Contrary to my final sentence in the write-up above, some folk do actually hike Chemendong-Belumut-Gua Harimau in one expedition (usually 2 nights camping) thought Chemendong can be hiked separately as a day-hike. Gunung Gua Harimau/Gua Rimau (Tiger Cave Mountain, allegedly 889m high) lies to the south of Belumut peak, on the other side of a considerable valley between the two.
Was supposed to hike Gunung Belumut on Monday, after Endau Rompin’s highest peak Gunung Besar on Sunday, but disaster struck when my would-be guide, Azizi, to whom I sent the money in advance, never appeared to meet me and stopped answering his phone.
More details will be up on the Besar (Endau-Rompin) pages shortly, but in brief we arranged two days of hiking in Johor, I sent the money in advance, mainly due to the laborious permit procedure, and then he never showed up or answered my calls when I arrived, effectively stealing the money. Instead I spent my weekend making a police report in Johor Bahru and complaining at Johor Tourism office about the complicated permit procedure and excessive price of simple hikes in Johor. Not a great weekend.
In short, Azizi, or Muhammad Azize Bin Zuaini to give his full name, is worth avoiding at all costs. Do not trust this individual. I will do what I can to see that he never works as a guide again. If there is any justice I will have my money returned and the extra charges I incurred by having to book extra hotels paid for out of his pocket. Realistically this could well not happen, but please do not trust this ‘man’. He is a liar and a cheat and is unlikely to be employed by Johor Parks as a guide ever again after this incident as my police report has been forwarded to management.
General advice to all trekkers…. never send any money to guides in advance except if it is direct to a National Park account. There are lots of thieves out there. Don’t be fooled by the smiles or ‘friendliness’. It’s fake.
Hello, can I know public transportation from Kuala Lumpur to this place?

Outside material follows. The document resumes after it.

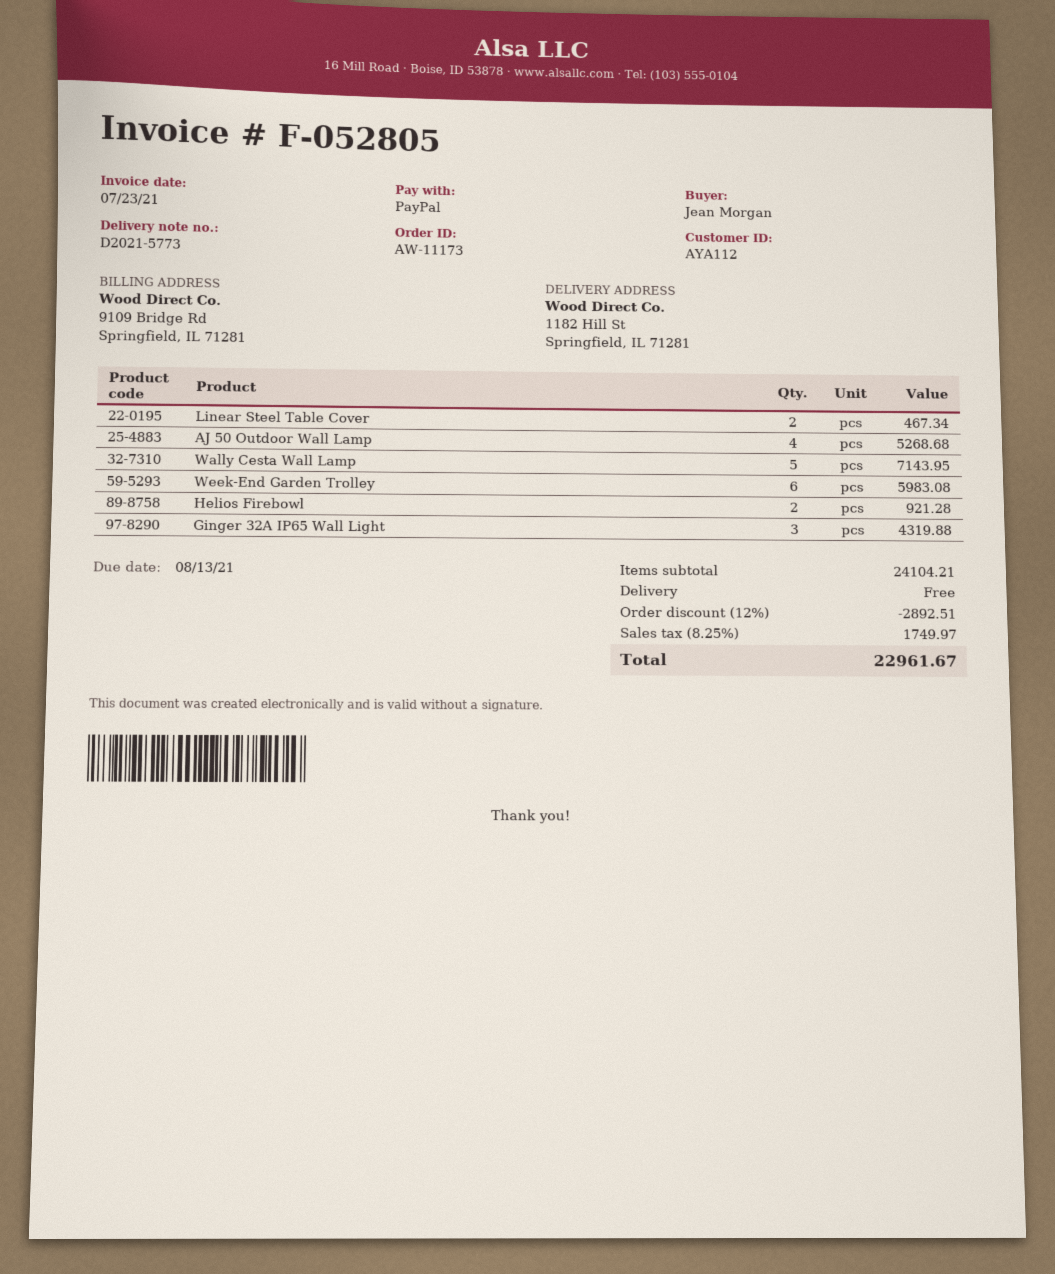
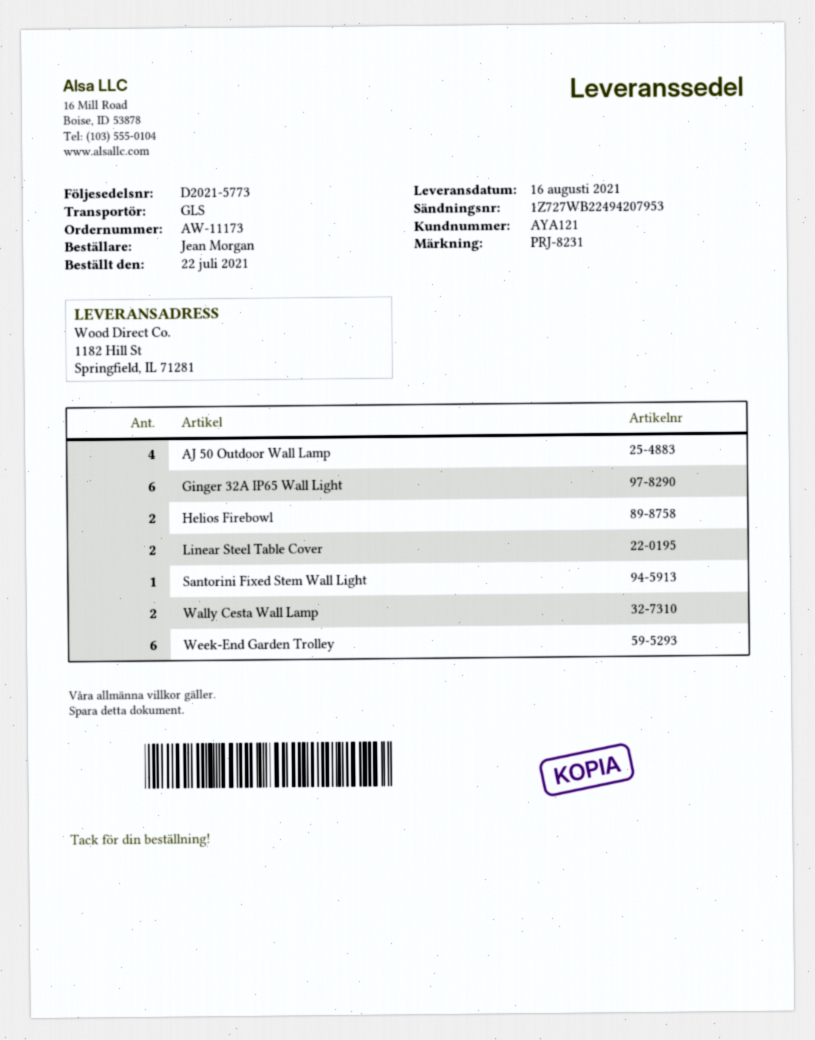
customer number: AYA112 -> AYA121
Wally Cesta Wall Lamp: 5 -> 2
Ginger 32A IP65 Wall Light: 3 -> 6
Santorini Fixed Stem Wall Light: none -> 1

Haven’t done this myself yet (but planned for a July weekend). Probably easier from the south (Johor Bahru or even Singapore) to Kluang train station and then taxi but also possible from the north. As with many of Malaysia’s mountains it is much easier if you have a local friend with a car! A shame there is no ‘ojek’ culture as in neighbouring Indonesia as this would make life a lot easier for hikers.